Required action
Find the lines holding the string "Estate" in the data, then copy all of them.

Saved entries

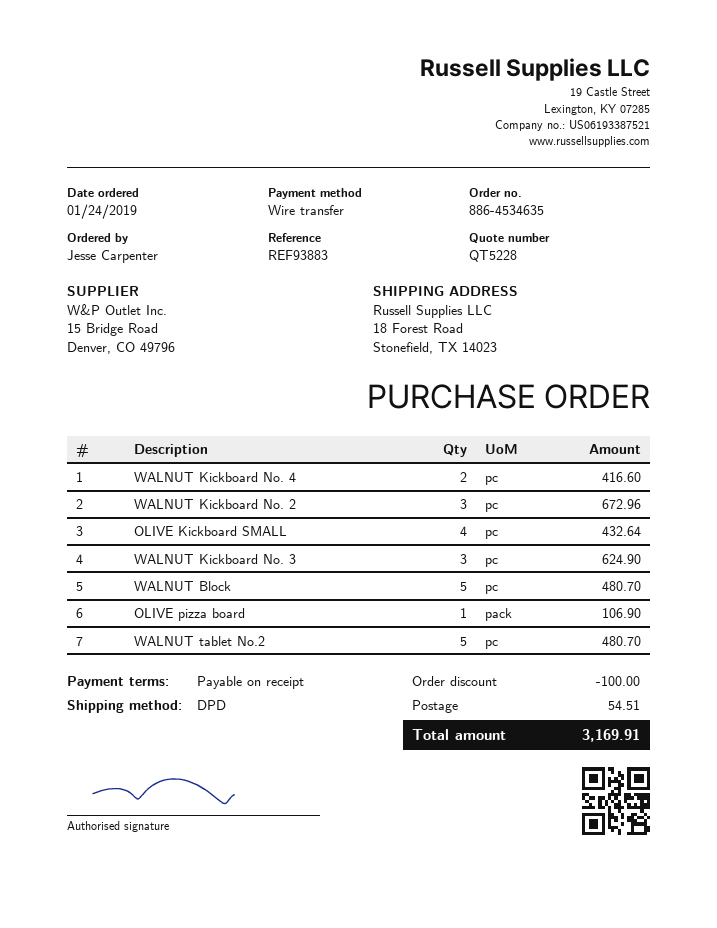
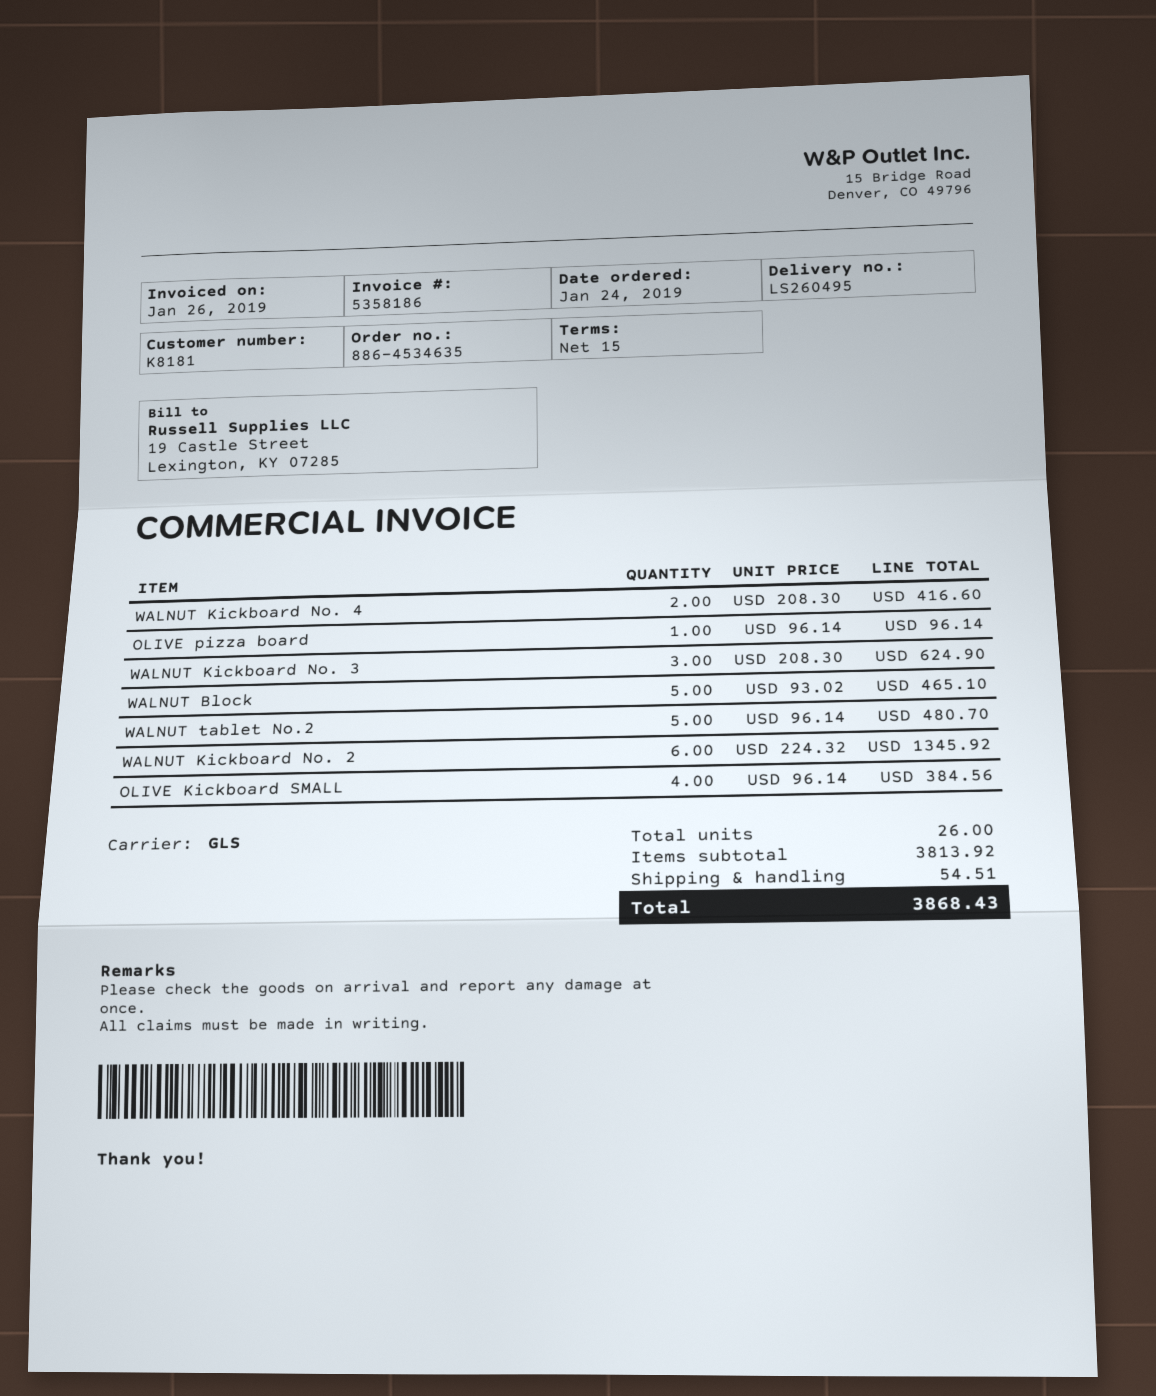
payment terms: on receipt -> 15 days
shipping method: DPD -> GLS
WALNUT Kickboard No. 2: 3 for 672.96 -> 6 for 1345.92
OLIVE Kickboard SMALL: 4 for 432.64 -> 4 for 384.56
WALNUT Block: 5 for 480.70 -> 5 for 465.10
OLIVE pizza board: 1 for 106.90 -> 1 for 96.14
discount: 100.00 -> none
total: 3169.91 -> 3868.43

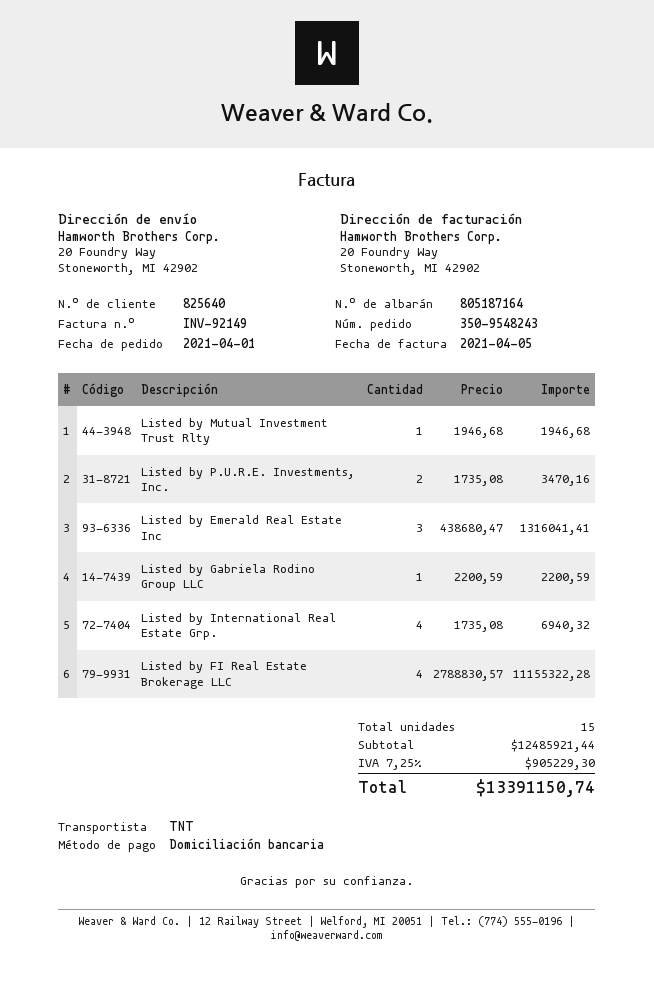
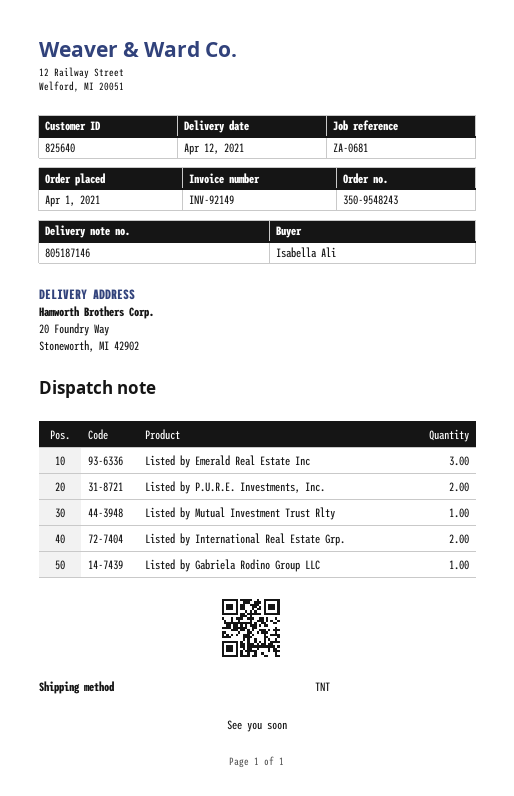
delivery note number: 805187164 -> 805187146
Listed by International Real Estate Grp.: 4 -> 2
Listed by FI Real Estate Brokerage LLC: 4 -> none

Output
Listed by International Real Estate Grp.: 4 -> 2
Listed by FI Real Estate Brokerage LLC: 4 -> none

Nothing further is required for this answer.